> [Task goal]
Write out every entry exactly; the pictures do not belong in the copy.

> [Material for the task]
··········

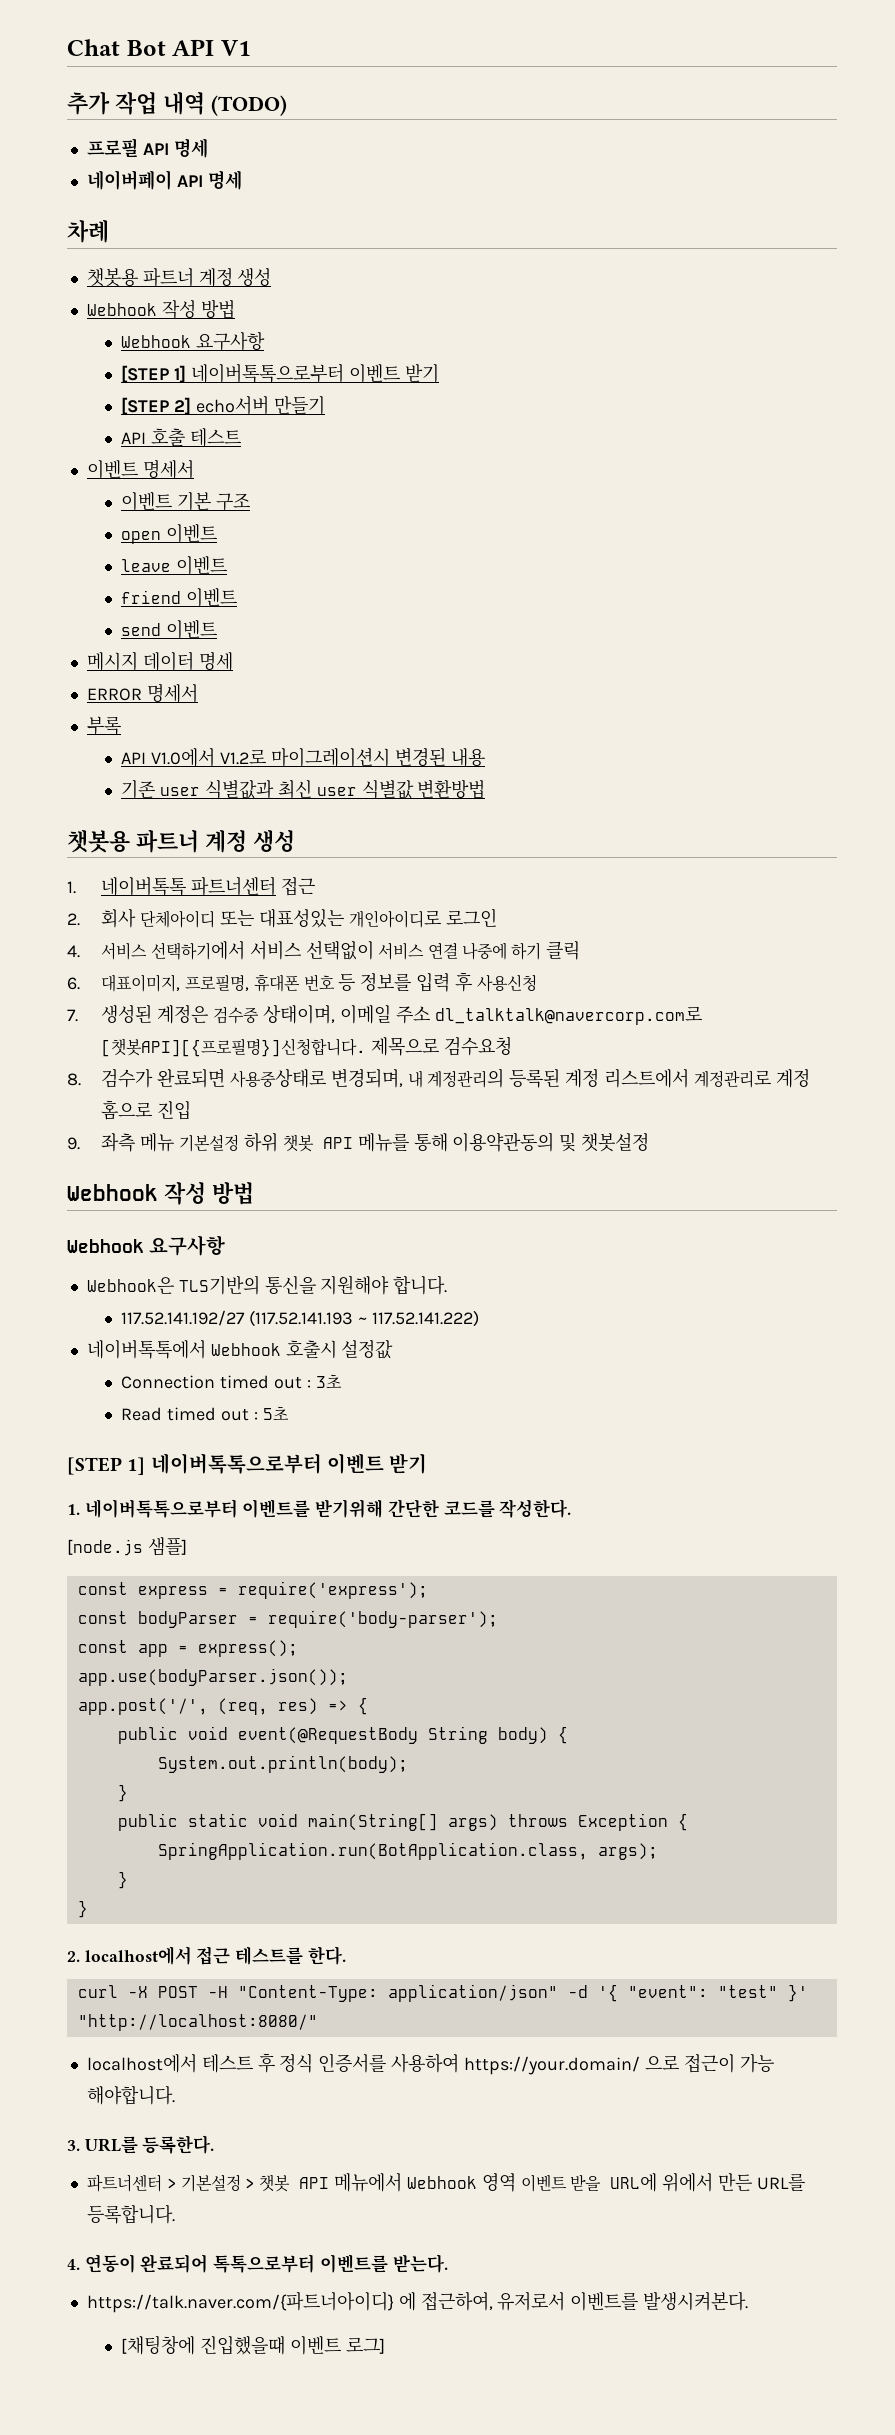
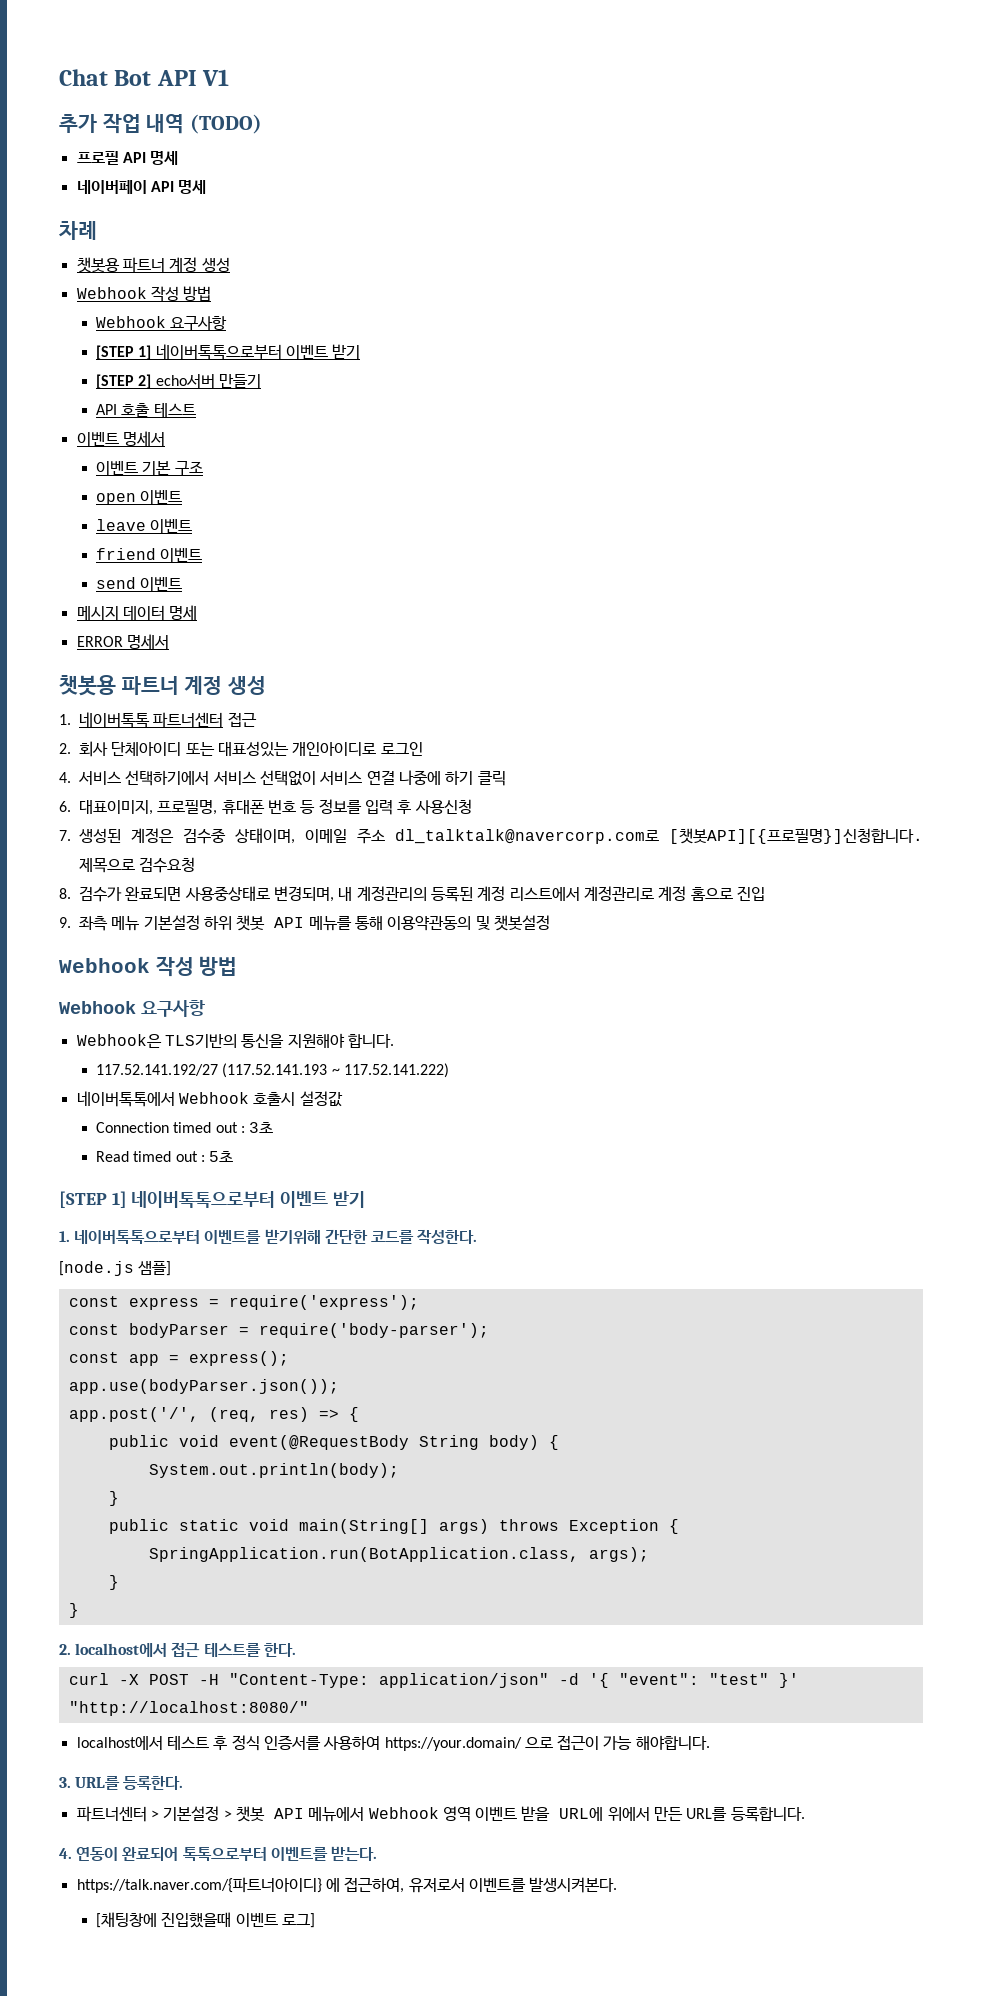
- 부록
- API V1.0에서 V1.2로 마이그레이션시 변경된 내용
- 기존 user 식별값과 최신 user 식별값 변환방법

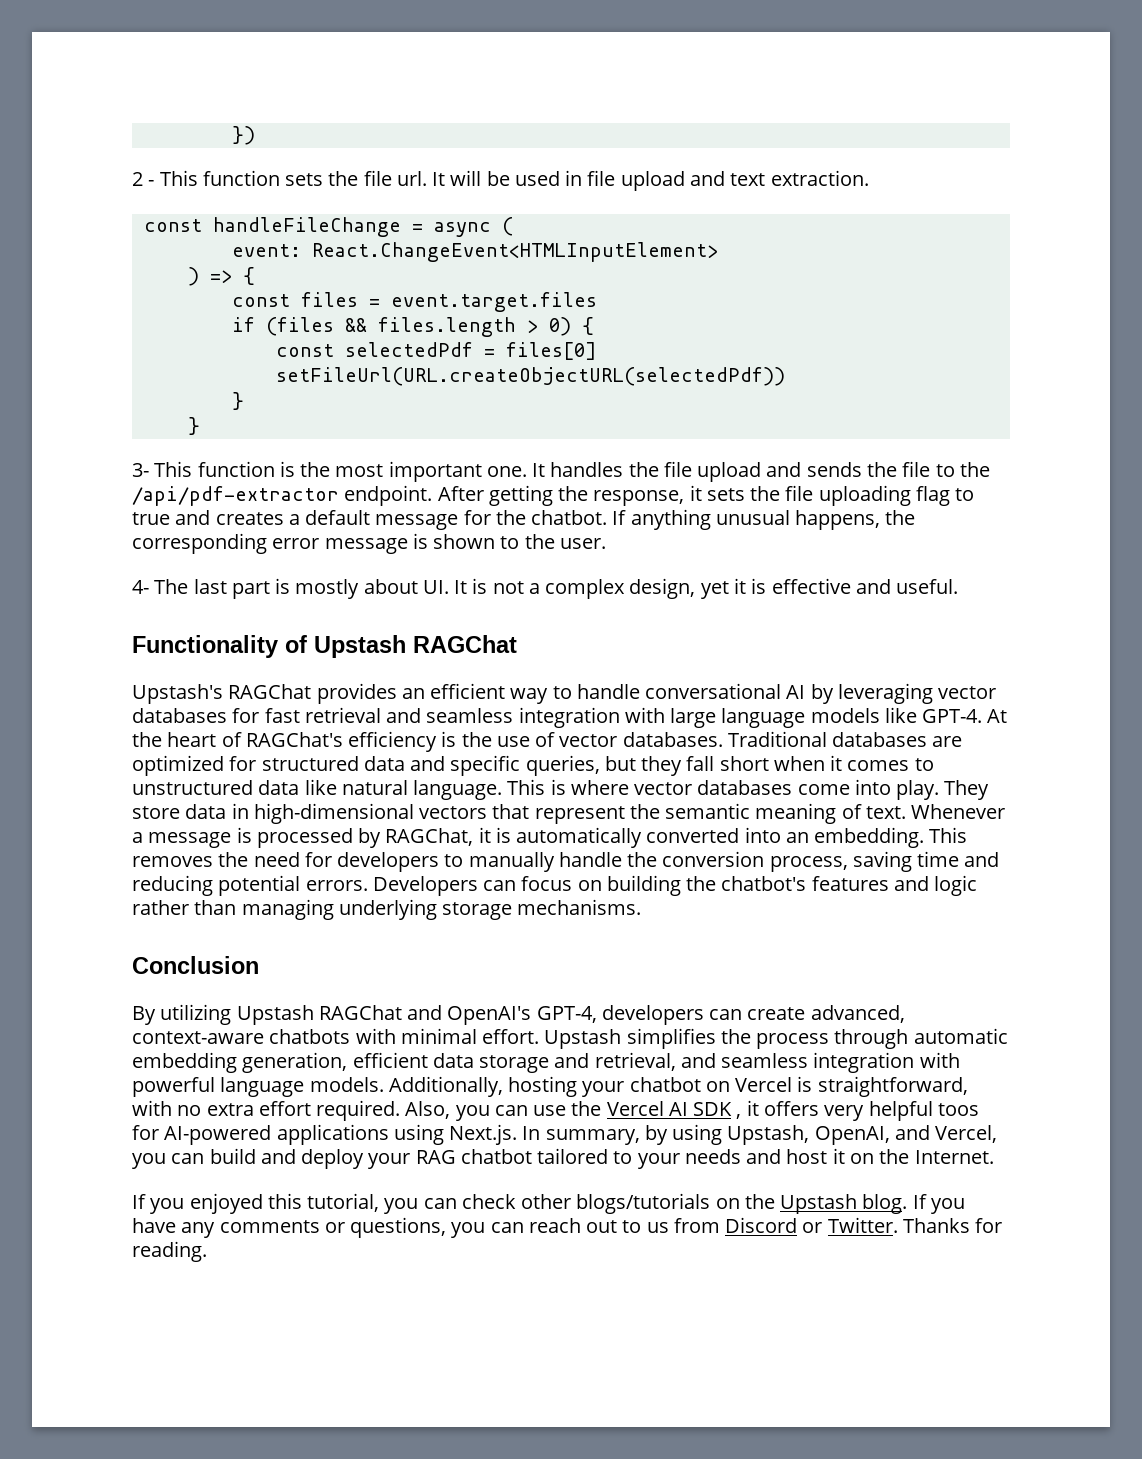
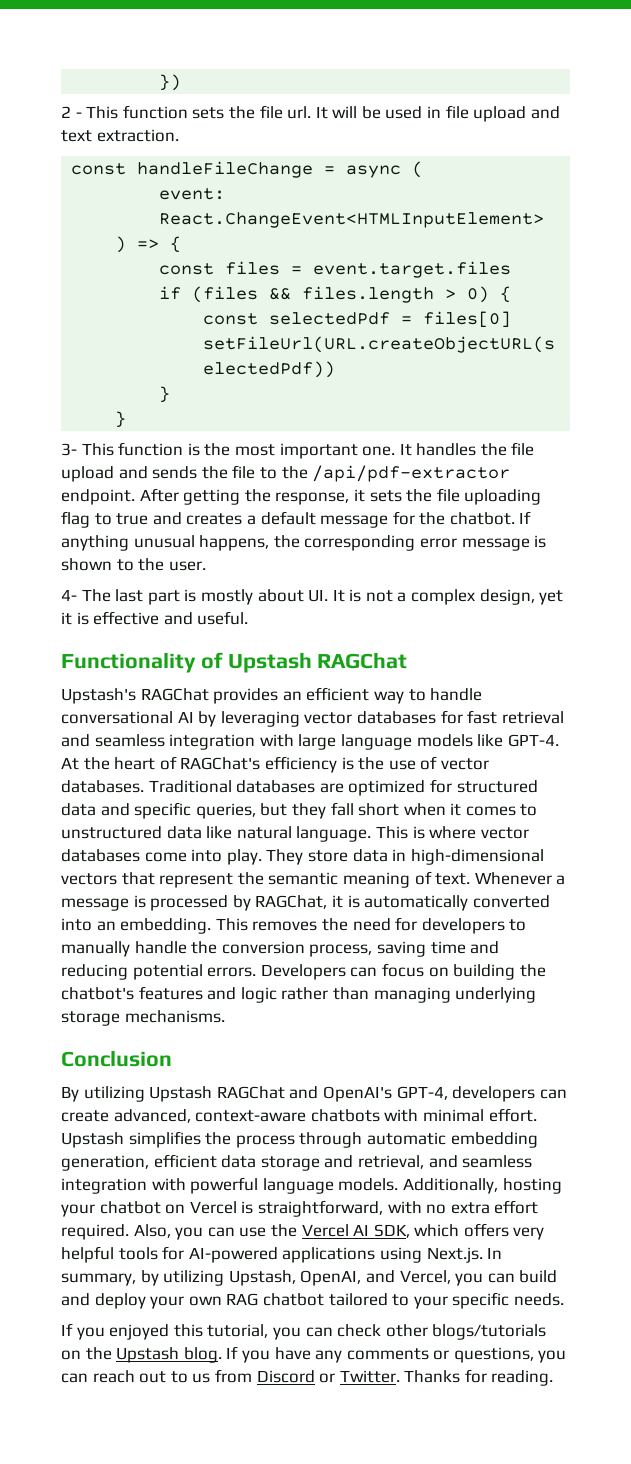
- Also, you can use the Vercel AI SDK , it offers very helpful toos for AI-powered applications using Next.js. In summary, by using Upstash, OpenAI, and Vercel, you can build and deploy your RAG chatbot tailored to your needs and host it on the Internet.
+ Also, you can use the Vercel AI SDK, which offers very helpful tools for AI-powered applications using Next.js. In summary, by utilizing Upstash, OpenAI, and Vercel, you can build and deploy your own RAG chatbot tailored to your specific needs.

··········

> [Answer section]
- 부록
- API V1.0에서 V1.2로 마이그레이션시 변경된 내용
- 기존 user 식별값과 최신 user 식별값 변환방법

- Also, you can use the Vercel AI SDK , it offers very helpful toos for AI-powered applications using Next.js. In summary, by using Upstash, OpenAI, and Vercel, you can build and deploy your RAG chatbot tailored to your needs and host it on the Internet.
+ Also, you can use the Vercel AI SDK, which offers very helpful tools for AI-powered applications using Next.js. In summary, by utilizing Upstash, OpenAI, and Vercel, you can build and deploy your own RAG chatbot tailored to your specific needs.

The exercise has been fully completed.